Мы шутили, обменивались колкостями, но я чувствовала, что и в самом деле небезразлична Фёдору. Более серьезным словом обозначить его чувства я отчего-то побоялась. В таком случае мне пришлось бы сплюнуть и постучать по дереву, а это было бы уж слишком явно.
– Ладно, шутник, скандала захотелось? Будет тебе скандал!

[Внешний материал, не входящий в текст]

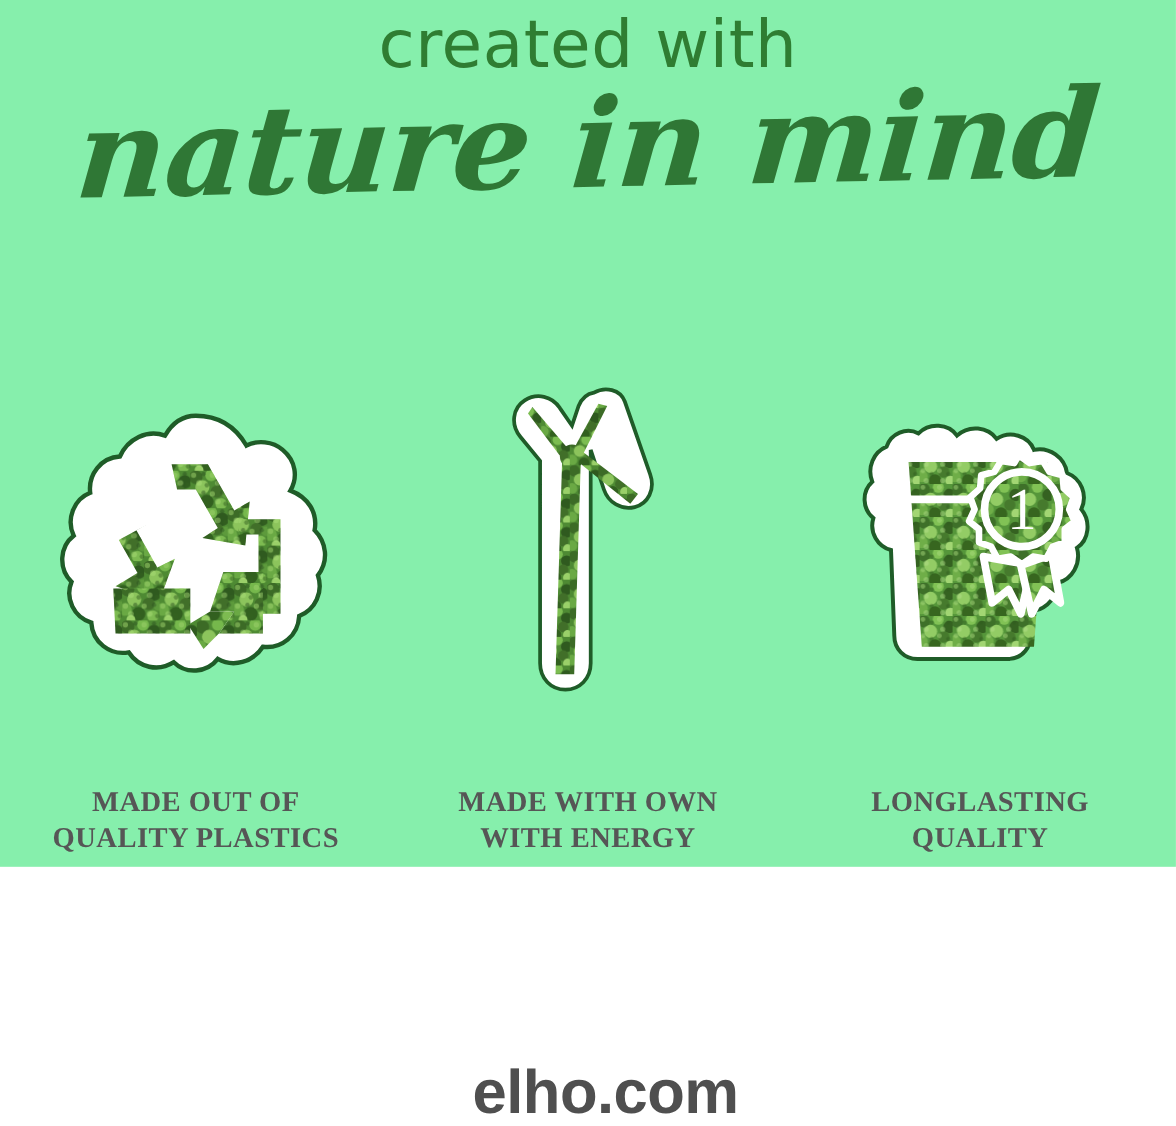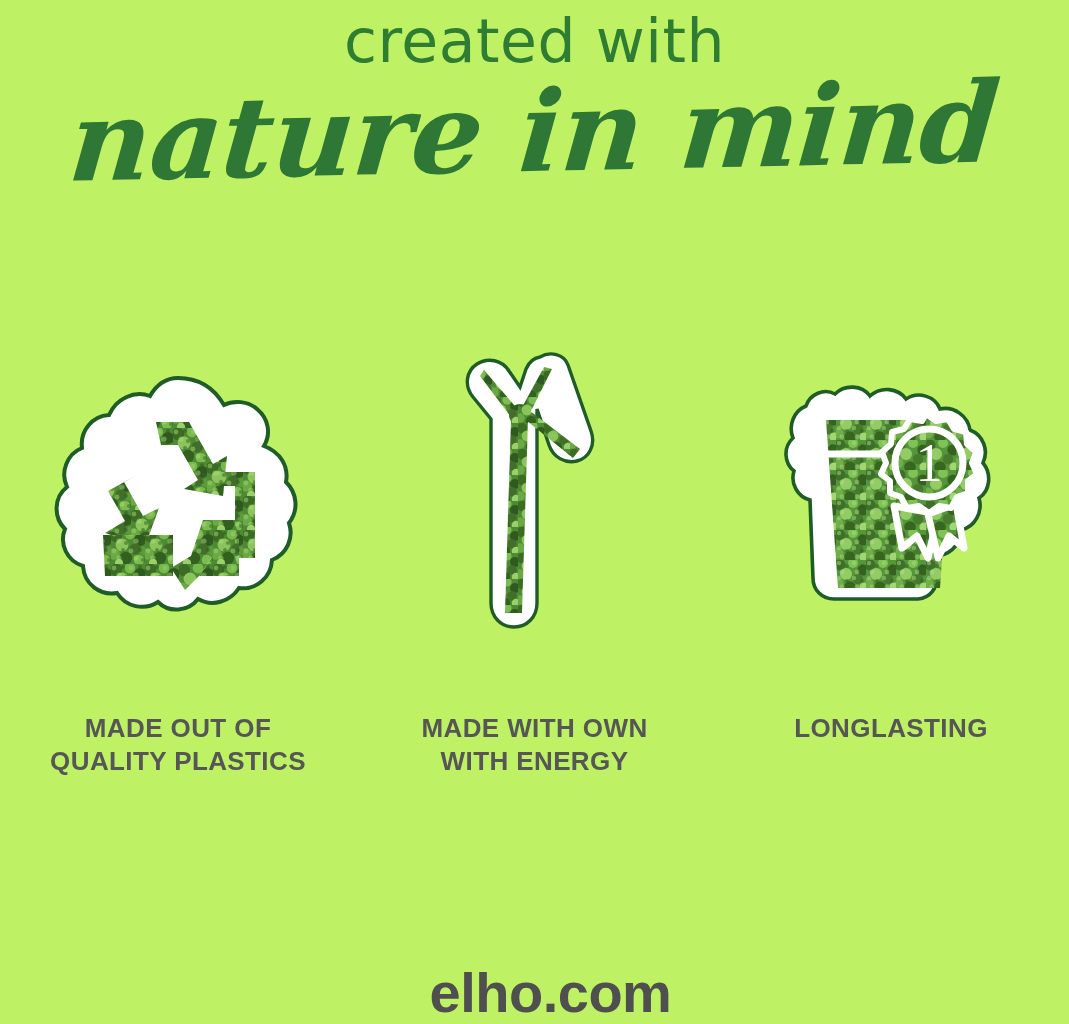--- a/index.html
+++ b/index.html
@@ -19,8 +19,8 @@
   #page {
     position: relative;
     width: 1069px;
-    height: 1024px;
-    background: #bef264;
+    height: 788px;
+    background: #86efac;
   }
 
   

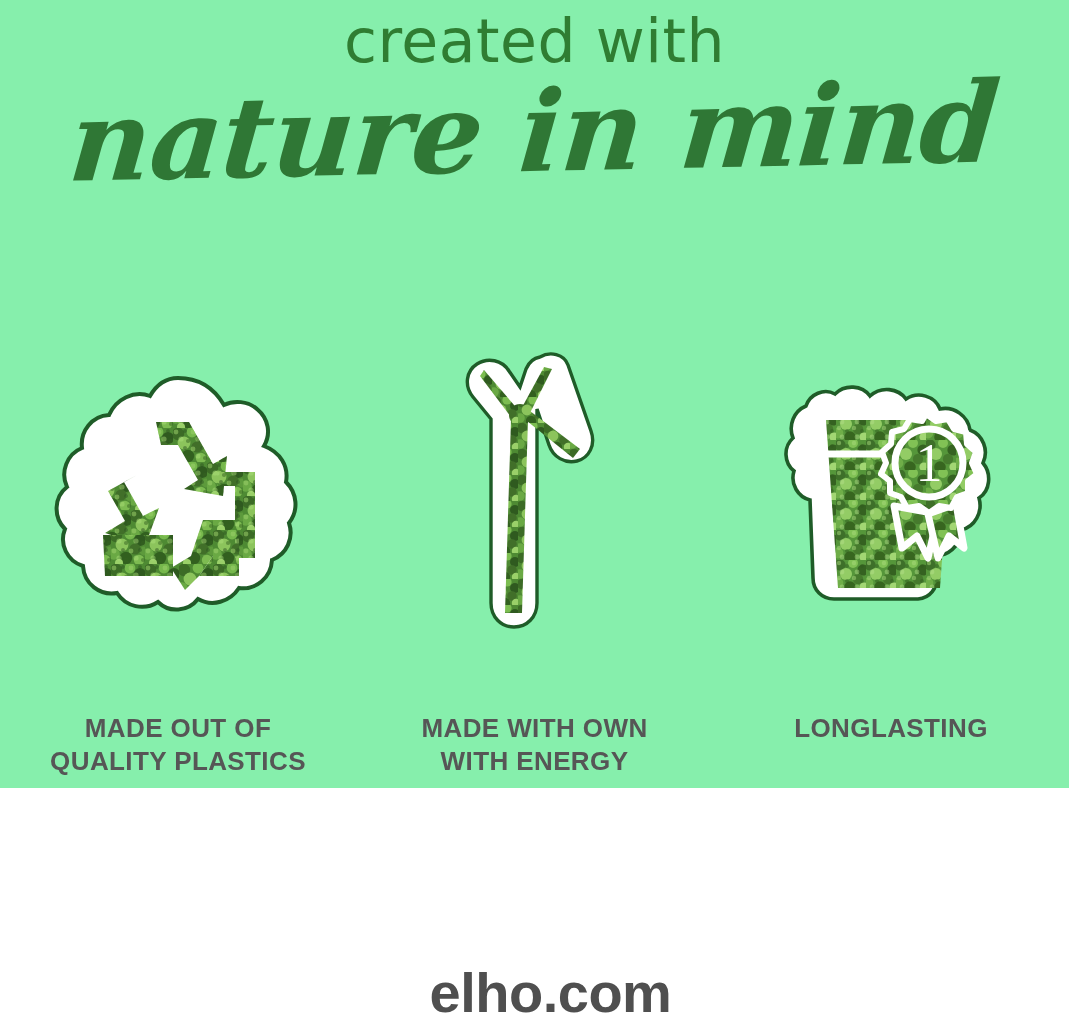--- a/index.html
+++ b/index.html
@@ -92,7 +92,7 @@
     width: 356px;
     text-align: center;
     color: #565656;
-    font-family: Liberation Sans, sans-serif;
+    font-family: Liberation Serif, serif;
     font-weight: bold;
     font-size: 26px;
     line-height: 33px;

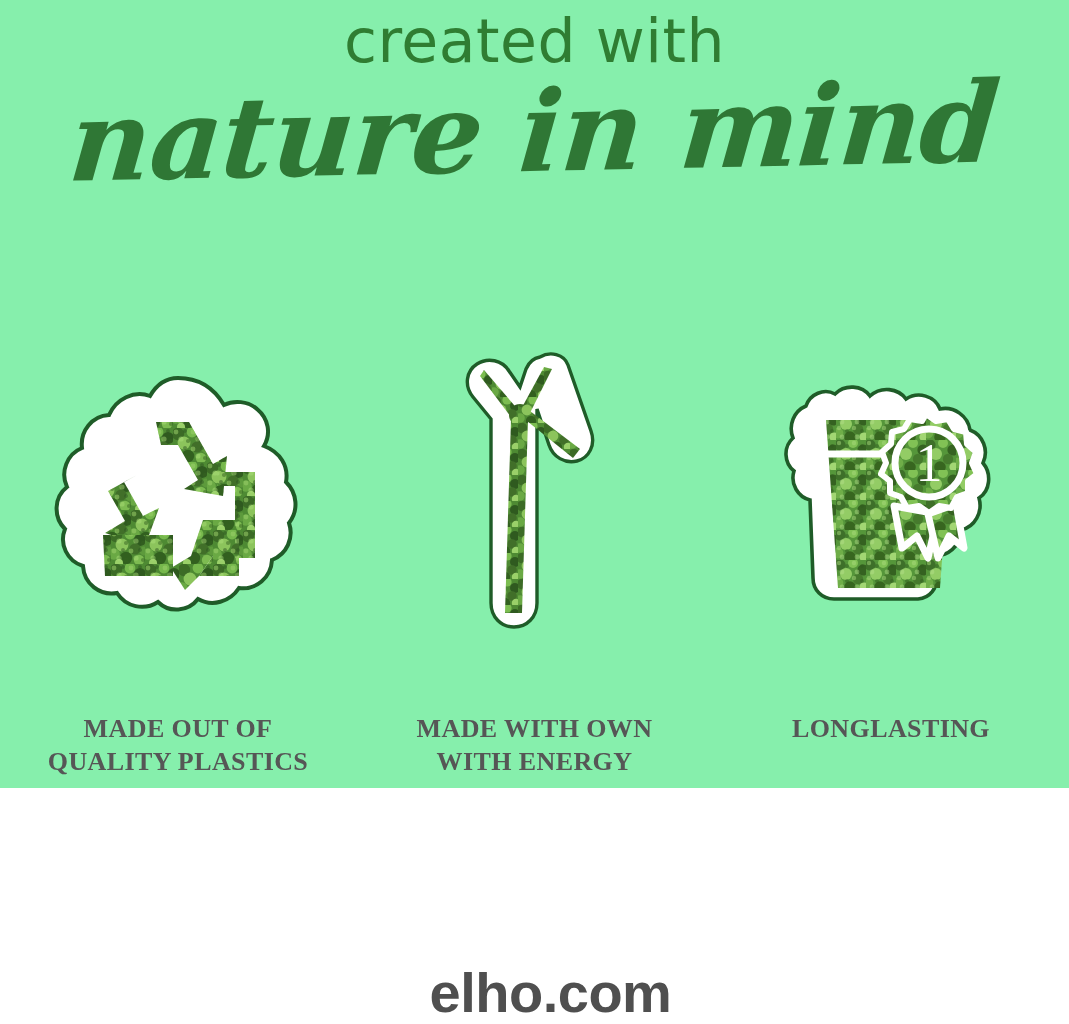--- a/index.html
+++ b/index.html
@@ -332,6 +332,7 @@
     </div>
     <div class="caption-cell">
       <span class="cap-line">LONGLASTING</span>
+      <span class="cap-line">QUALITY</span>
     </div>
   </div>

– О нет, я ошибся, милая леди, простите, бес попутал, затмение нашло, смиренно прошу прощения… А чем это так вкусно пахнет?
– Тебе скажи – тебе захочется.
– Бегу в душ. Я понял, здесь кормят только чистых телом ментов.
Он вышел из ванной выбритый, благоухающий дорогой туалетной водой. Красивый, у меня даже дух захватило. Вот только усталость из глаз, видно, не смывалась.
– Боже мой! – Он остановился в дверях кухни, будто не веря своим глазам.
– Первое будешь?
– Канэшна, – сказал он с грузинским акцентом. – Я всё буду.
Он поставил на стол бутылку водки и бутылку кока-колы.
– Не отметить наш первый семейный ужин нельзя, но в круглосуточном магазине как назло ни хорошего вина, ни шампанского. Я ещё подумал: тоже мне жених, с водкой домой прётся, точно в гости к боевому товарищу. Зато эта водка мягкая, легкая и с колой прямо-таки проскакивает в желудок!